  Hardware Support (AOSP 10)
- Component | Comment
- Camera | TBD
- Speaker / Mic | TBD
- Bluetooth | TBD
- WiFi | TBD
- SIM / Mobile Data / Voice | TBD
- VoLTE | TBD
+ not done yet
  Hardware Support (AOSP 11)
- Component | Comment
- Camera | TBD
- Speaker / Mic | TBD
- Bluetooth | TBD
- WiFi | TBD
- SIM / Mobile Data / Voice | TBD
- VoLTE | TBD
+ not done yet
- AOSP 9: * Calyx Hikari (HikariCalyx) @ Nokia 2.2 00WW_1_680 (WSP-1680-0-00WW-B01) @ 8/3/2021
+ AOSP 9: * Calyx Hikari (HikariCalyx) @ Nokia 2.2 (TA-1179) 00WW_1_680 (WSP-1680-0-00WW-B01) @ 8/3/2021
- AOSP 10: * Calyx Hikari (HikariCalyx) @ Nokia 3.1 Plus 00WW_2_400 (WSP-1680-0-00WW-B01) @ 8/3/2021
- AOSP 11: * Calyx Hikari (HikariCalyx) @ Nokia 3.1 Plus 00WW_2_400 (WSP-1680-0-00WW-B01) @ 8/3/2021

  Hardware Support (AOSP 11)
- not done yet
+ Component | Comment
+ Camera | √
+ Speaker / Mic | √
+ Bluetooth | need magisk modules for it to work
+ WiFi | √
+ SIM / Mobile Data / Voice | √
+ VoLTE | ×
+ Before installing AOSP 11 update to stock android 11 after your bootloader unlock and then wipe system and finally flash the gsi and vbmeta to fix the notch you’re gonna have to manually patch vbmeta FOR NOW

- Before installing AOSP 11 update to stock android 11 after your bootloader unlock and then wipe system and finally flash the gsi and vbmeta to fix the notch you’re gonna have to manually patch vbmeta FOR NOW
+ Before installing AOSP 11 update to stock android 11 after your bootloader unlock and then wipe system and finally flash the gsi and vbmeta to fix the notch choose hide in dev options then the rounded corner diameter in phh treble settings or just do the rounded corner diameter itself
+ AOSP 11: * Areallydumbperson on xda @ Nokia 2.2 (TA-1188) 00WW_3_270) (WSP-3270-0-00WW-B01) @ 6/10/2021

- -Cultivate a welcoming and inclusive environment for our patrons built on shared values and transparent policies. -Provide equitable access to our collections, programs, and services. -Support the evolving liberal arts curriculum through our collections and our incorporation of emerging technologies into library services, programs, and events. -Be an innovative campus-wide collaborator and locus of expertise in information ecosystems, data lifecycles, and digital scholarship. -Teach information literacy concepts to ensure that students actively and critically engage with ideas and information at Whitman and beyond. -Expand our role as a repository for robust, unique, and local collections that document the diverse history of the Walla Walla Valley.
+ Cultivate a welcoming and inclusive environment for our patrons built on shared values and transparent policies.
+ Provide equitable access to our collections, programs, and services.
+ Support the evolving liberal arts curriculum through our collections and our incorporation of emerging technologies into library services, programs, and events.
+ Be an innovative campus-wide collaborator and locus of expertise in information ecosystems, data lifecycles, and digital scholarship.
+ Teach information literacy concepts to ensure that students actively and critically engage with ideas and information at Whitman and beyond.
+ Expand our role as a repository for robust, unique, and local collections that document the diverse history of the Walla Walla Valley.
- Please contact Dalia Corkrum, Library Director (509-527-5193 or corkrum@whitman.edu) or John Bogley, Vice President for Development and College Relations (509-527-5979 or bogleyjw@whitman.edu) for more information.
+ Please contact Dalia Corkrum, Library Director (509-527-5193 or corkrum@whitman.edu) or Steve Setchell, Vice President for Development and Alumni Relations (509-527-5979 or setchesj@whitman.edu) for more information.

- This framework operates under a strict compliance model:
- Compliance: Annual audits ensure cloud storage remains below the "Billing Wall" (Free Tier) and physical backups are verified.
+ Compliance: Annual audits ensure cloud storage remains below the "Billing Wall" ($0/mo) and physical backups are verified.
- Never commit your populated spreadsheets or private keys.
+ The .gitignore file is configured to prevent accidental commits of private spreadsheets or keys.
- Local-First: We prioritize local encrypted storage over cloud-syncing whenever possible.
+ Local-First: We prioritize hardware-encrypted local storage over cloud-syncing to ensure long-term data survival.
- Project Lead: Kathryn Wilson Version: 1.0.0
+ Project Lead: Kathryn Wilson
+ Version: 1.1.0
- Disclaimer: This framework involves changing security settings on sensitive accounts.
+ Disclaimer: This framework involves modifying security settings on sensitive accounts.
========================================
The lines to copy are those above that contain the string "contact".

TASK RESPONSE
- Please contact Dalia Corkrum, Library Director (509-527-5193 or corkrum@whitman.edu) or John Bogley, Vice President for Development and College Relations (509-527-5979 or bogleyjw@whitman.edu) for more information.
+ Please contact Dalia Corkrum, Library Director (509-527-5193 or corkrum@whitman.edu) or Steve Setchell, Vice President for Development and Alumni Relations (509-527-5979 or setchesj@whitman.edu) for more information.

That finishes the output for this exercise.